If a line of the data below contains the string "Convida", copy it into your answer.

-- Data listing follows --

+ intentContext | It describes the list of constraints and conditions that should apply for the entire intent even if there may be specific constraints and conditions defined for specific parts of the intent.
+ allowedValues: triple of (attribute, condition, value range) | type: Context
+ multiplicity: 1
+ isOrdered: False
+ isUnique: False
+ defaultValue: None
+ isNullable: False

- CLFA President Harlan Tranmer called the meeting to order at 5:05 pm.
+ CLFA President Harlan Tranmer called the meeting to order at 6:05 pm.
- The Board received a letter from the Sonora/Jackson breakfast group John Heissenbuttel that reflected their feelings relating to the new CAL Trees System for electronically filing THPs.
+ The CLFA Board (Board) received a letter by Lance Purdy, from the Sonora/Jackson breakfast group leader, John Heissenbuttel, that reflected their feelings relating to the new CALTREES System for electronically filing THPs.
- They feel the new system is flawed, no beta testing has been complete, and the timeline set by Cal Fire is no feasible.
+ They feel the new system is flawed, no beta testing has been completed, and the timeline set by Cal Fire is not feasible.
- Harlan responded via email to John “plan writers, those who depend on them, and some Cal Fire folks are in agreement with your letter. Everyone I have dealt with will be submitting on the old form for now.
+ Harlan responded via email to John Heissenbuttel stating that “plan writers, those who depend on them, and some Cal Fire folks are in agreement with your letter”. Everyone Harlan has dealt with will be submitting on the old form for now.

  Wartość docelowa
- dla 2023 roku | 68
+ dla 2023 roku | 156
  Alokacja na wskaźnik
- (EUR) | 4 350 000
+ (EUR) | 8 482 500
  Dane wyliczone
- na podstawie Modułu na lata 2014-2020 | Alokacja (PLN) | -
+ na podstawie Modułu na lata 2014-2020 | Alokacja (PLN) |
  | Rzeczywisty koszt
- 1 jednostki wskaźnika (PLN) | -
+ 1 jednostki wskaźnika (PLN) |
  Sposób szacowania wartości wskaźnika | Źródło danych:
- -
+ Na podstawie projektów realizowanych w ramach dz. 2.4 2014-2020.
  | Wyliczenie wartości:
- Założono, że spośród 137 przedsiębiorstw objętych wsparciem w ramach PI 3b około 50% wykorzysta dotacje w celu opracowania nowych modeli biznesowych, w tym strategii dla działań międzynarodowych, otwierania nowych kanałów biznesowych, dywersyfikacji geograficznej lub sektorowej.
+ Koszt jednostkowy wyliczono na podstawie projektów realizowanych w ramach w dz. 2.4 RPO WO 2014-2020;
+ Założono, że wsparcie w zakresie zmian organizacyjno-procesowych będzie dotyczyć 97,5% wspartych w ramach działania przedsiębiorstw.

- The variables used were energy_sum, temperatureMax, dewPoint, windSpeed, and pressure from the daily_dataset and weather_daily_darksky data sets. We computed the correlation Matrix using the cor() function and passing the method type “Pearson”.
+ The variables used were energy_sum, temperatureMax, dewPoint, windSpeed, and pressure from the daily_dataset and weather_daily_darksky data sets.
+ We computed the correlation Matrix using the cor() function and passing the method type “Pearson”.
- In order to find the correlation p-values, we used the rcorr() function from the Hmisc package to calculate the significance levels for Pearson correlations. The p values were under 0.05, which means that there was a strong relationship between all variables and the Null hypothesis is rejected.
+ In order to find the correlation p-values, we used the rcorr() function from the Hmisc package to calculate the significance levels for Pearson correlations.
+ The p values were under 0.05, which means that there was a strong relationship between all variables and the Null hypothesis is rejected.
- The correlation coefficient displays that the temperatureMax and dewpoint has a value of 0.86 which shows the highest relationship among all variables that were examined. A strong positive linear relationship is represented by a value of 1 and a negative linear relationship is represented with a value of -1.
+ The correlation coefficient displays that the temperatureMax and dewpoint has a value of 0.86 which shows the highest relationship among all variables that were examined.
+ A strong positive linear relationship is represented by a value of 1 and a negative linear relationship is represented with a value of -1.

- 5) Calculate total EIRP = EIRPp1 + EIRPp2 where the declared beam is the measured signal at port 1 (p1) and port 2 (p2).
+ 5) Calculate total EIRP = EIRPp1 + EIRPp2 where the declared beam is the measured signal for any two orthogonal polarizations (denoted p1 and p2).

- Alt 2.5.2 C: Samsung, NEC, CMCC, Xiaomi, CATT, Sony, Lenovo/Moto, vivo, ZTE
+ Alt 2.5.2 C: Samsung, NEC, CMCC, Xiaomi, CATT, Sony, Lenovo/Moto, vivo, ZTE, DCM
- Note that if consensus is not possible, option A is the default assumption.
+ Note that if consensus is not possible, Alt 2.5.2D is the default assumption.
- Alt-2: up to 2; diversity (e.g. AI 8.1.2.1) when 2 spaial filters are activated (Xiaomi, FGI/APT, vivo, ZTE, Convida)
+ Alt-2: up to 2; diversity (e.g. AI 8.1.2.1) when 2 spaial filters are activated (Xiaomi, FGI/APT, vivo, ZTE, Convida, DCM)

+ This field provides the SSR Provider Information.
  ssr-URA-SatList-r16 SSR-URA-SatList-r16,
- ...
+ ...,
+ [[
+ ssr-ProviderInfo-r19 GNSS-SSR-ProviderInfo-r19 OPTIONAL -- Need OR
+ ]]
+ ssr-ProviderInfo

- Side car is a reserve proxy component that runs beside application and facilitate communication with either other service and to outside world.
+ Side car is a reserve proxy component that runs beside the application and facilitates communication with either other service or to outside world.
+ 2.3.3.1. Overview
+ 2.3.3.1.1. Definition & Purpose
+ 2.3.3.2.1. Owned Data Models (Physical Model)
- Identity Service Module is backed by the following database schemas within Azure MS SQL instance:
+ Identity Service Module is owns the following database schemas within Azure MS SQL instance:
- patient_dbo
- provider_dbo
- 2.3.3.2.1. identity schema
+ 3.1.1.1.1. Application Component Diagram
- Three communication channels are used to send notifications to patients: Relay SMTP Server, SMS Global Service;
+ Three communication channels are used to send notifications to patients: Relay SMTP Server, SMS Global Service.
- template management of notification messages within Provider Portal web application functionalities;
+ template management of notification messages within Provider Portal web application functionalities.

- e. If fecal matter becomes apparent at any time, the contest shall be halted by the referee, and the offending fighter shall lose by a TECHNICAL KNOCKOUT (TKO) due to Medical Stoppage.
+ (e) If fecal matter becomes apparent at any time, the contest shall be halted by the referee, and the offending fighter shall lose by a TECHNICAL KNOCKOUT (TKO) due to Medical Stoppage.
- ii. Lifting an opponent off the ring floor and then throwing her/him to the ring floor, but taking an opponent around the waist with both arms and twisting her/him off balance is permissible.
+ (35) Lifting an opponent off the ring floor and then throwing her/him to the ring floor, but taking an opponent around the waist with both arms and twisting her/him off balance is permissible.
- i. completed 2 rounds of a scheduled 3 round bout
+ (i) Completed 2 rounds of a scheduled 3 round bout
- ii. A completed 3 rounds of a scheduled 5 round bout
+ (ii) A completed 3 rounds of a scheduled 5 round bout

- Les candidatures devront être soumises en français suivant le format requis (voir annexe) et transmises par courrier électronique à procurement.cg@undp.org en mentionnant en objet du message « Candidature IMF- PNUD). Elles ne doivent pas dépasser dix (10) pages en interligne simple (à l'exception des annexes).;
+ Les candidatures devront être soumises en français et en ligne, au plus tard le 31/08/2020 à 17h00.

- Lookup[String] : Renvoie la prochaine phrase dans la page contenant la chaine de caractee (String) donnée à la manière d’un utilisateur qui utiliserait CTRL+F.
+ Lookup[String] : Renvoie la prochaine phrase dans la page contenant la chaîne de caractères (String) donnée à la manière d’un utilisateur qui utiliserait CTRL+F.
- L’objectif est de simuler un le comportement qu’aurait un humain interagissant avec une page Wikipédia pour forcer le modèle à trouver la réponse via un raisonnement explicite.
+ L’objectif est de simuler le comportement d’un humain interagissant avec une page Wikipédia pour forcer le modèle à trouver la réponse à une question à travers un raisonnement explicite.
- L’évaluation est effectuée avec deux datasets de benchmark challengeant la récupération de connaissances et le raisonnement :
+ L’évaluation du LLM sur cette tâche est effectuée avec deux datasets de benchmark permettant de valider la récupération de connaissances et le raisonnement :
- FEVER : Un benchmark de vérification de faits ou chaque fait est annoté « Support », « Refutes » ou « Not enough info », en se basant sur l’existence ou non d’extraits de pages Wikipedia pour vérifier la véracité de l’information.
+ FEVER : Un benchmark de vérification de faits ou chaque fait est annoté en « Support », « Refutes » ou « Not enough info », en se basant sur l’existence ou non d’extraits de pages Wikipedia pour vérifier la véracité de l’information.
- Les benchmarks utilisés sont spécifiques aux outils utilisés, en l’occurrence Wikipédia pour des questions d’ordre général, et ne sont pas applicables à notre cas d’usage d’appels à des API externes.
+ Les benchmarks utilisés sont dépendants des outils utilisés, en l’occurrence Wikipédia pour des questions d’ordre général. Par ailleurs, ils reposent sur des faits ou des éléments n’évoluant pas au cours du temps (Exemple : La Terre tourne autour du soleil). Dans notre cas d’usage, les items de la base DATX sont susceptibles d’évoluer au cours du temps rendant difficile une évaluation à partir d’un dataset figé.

-- Data listing concluded --

Written solution.
- Alt-2: up to 2; diversity (e.g. AI 8.1.2.1) when 2 spaial filters are activated (Xiaomi, FGI/APT, vivo, ZTE, Convida)
+ Alt-2: up to 2; diversity (e.g. AI 8.1.2.1) when 2 spaial filters are activated (Xiaomi, FGI/APT, vivo, ZTE, Convida, DCM)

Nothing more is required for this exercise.